Alles ist erreicht, wenn wir nicht mehr lügen müssen. So pathetisch stand dieser Satz in einem an Pathos insgesamt nicht armen, mich dennoch oder gerade deshalb jahrelang begleitenden Artikel des leider sich meinem Verständnis mittlerweile völlig entziehenden Ulf Poschardt, in einem Spiegel Spezial “Pop und Politik” aus dem Jahre 1994.
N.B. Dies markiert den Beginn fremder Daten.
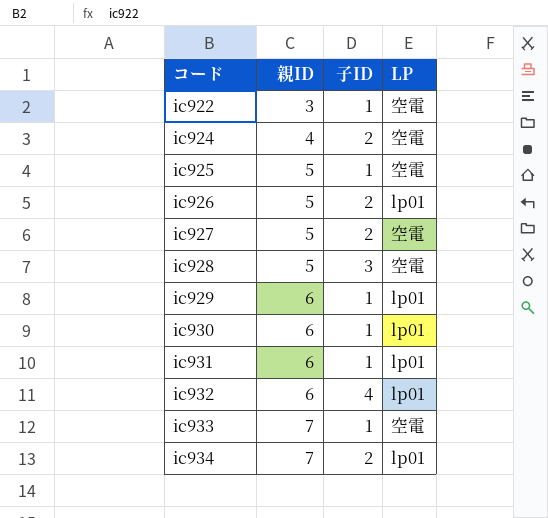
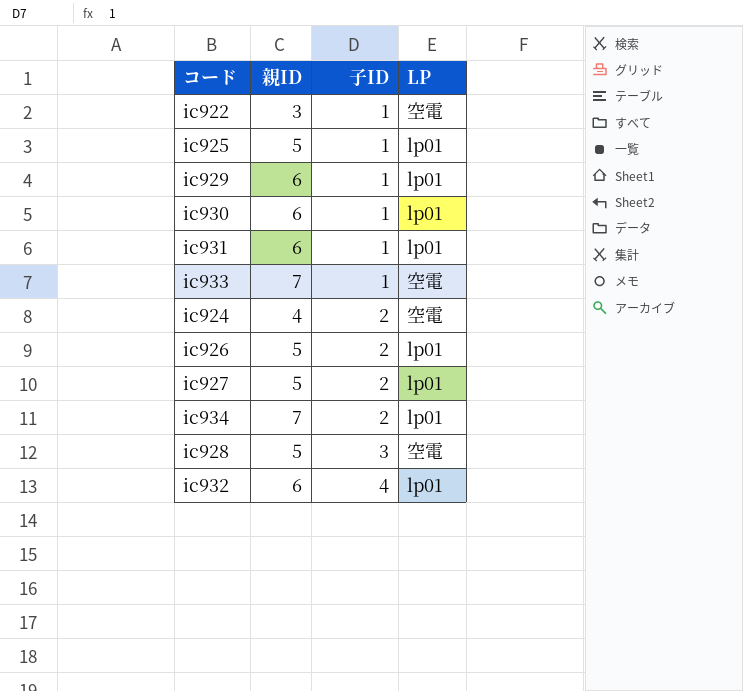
row order: コード ascending -> 子ID ascending
ic925 | LP: 空電 -> lp01
ic927 | LP: 空電 -> lp01

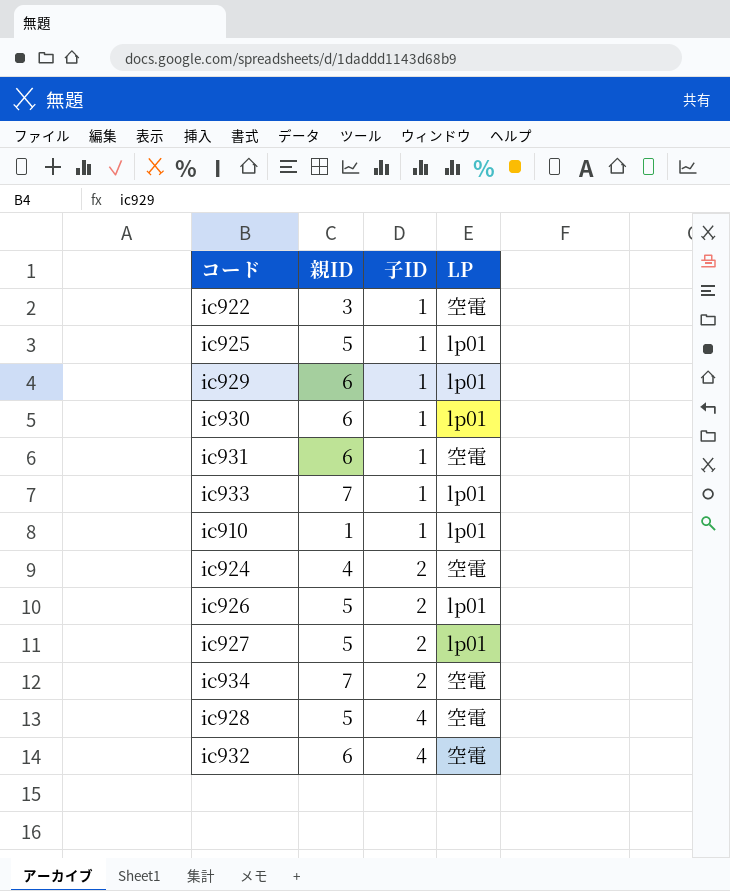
ic931 | LP: lp01 -> 空電
ic933 | LP: 空電 -> lp01
row ic910: none -> 1 | 1 | lp01
ic934 | LP: lp01 -> 空電
ic928 | 子ID: 3 -> 4
ic932 | LP: lp01 -> 空電

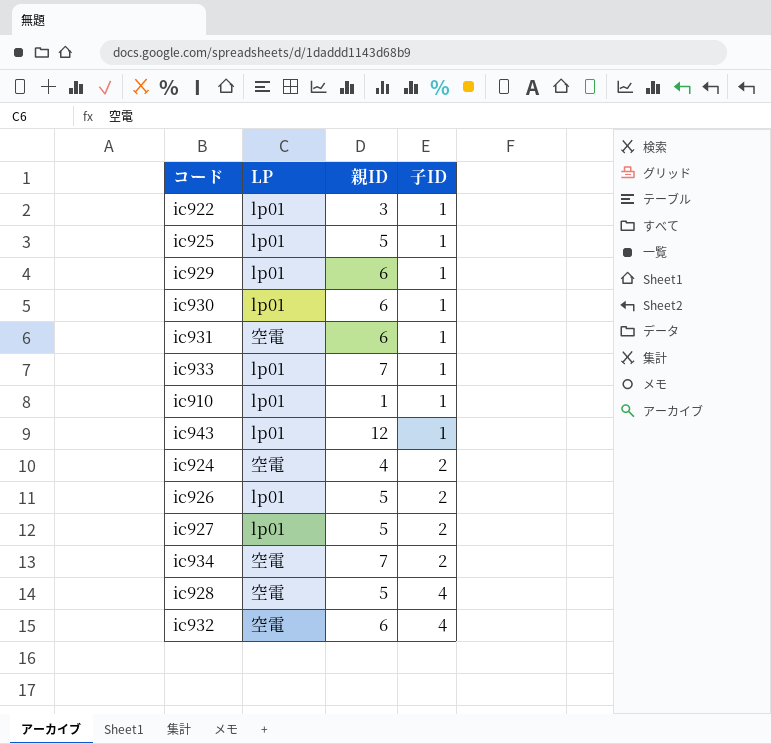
column LP | position: 4 -> 2
ic922 | LP: 空電 -> lp01
row ic943: none -> lp01 | 12 | 1

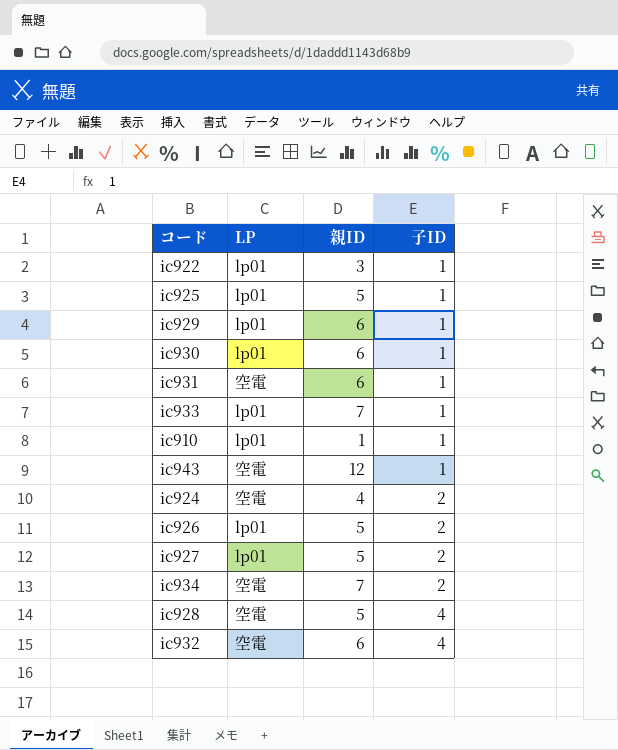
ic943 | LP: lp01 -> 空電

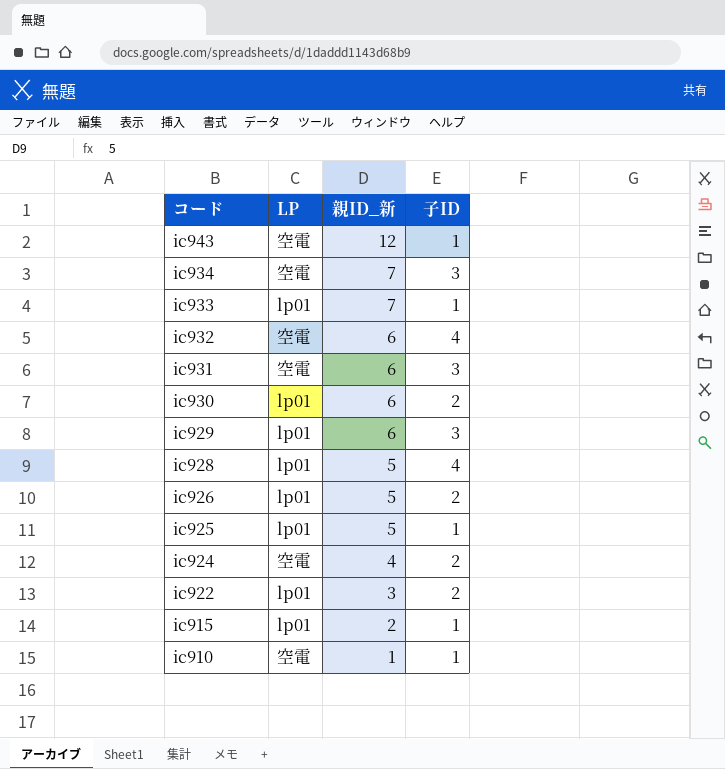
row order: 子ID ascending -> コード descending
column name: 親ID -> 親ID_新
row ic927: lp01 | 5 | 2 -> none
ic934 | 子ID: 2 -> 3
ic931 | 子ID: 1 -> 3
ic930 | 子ID: 1 -> 2
ic929 | 子ID: 1 -> 3
ic928 | LP: 空電 -> lp01
ic922 | 子ID: 1 -> 2
row ic915: none -> lp01 | 2 | 1
ic910 | LP: lp01 -> 空電

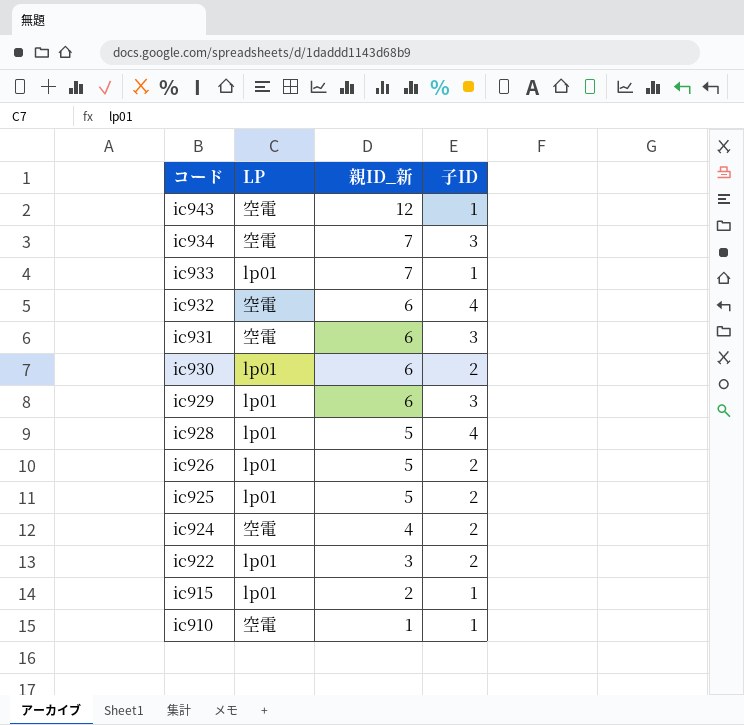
ic925 | 子ID: 1 -> 2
(Als Fussnote sei erwähnt, dass in selbem Heft, das in meinem Bücherregal einen Ehrenplatz hält, der aufs Angenehmste gegen Pathos immune Christian Kracht mit einem Vorabdruck seines ersten Romans vertreten ist; von Taxifahrern, die aussehen wie Nazis, ist die Rede.)
Alles ist also in der Tat erreicht, dachte ich gestern; alles ist doch richtig und wunderbar, und es ist etwas gelungen in meinem Land, wenn ich mit einem in England lebenden Deutschen und einem in Sachsen lebenden Bayern das hervorragende Ad hoc Konzert eines singenden Kraftsportlers besuche, der eine Cover-Version des Überhits “Mongoloid” von Devo im Programm hat, mit homosexuellen, männerbündischen und Riefenstalinistischen Konnotationen völlig selbstverständlich und angenehm post-ironisch um sich wirft in dieser ostdeutschen Hinterzimmer-Galerie als wären es seine Ringergegner, und wenn wir drei im Taxi zurück dann mit unserem iranischen Taxifahrer Pashootan zusammen aufs Lauteste und ebenfalls Unironischste Iron Maiden’s Run to the Hills zelebrieren. Alles ist erreicht, wenn wir nicht mehr lügen müssen.